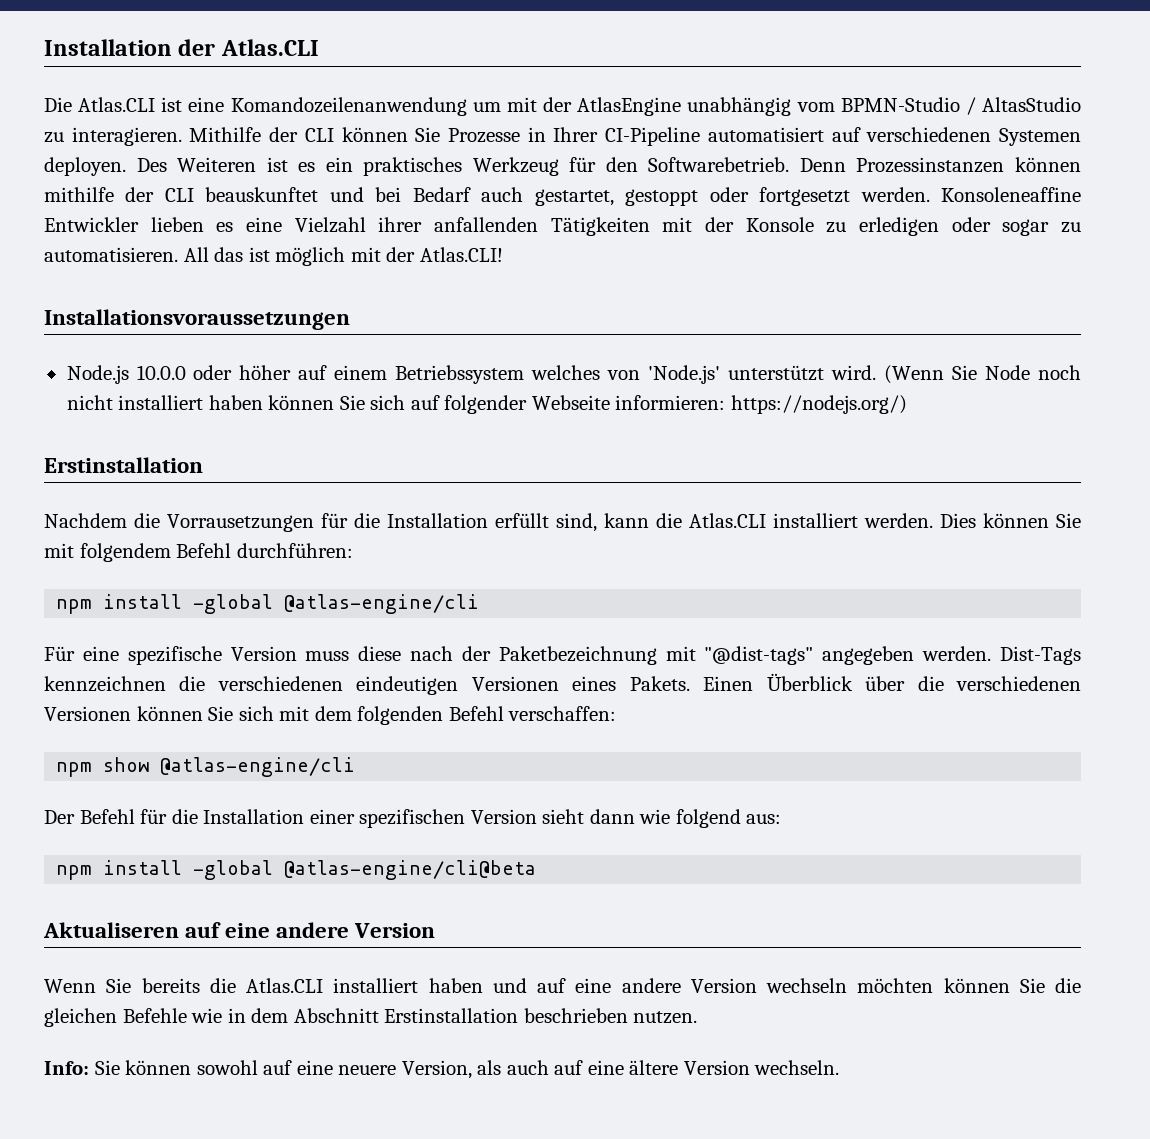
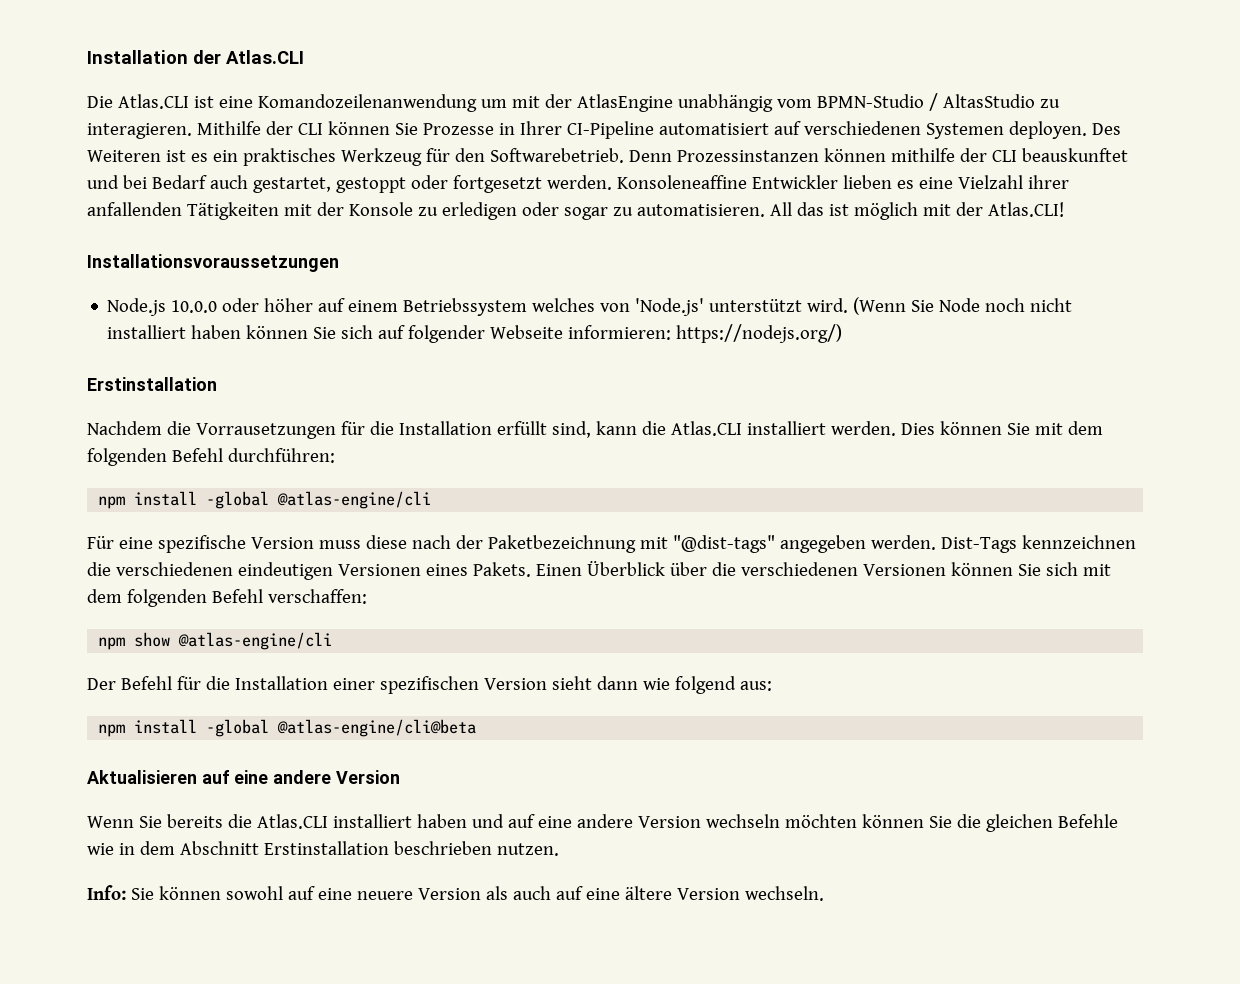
[79,543,171,562] folgendem -> [1067,421,1103,435] [87,448,167,466] dem folgenden
[43,922,179,938] Aktualiseren -> [87,770,197,784] Aktualisieren
[401,1060,472,1079] Version, -> [417,888,481,900] Version

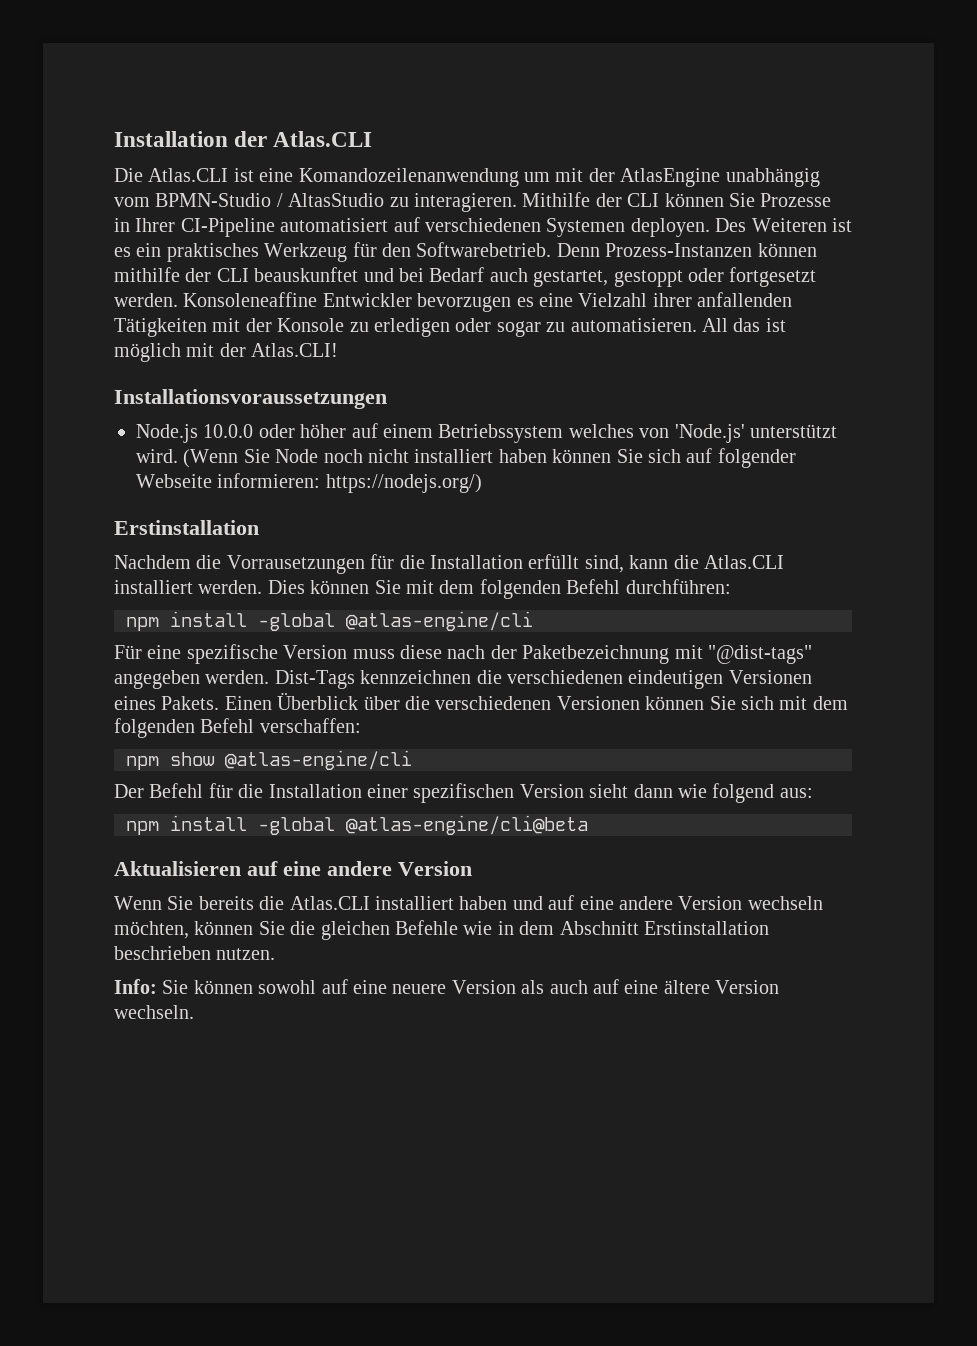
[676,150,819,162] Prozessinstanzen -> [605,243,753,257] Prozess-Instanzen
[842,175,892,189] lieben -> [417,293,512,312] bevorzugen
[784,814,857,828] möchten -> [114,921,189,939] möchten,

:::

From the line that contains "[676,150,819,162] Prozessinstanzen ->" through the final line of the entries above, every line must be reproduced exactly and nothing more.

[676,150,819,162] Prozessinstanzen -> [605,243,753,257] Prozess-Instanzen
[842,175,892,189] lieben -> [417,293,512,312] bevorzugen
[784,814,857,828] möchten -> [114,921,189,939] möchten,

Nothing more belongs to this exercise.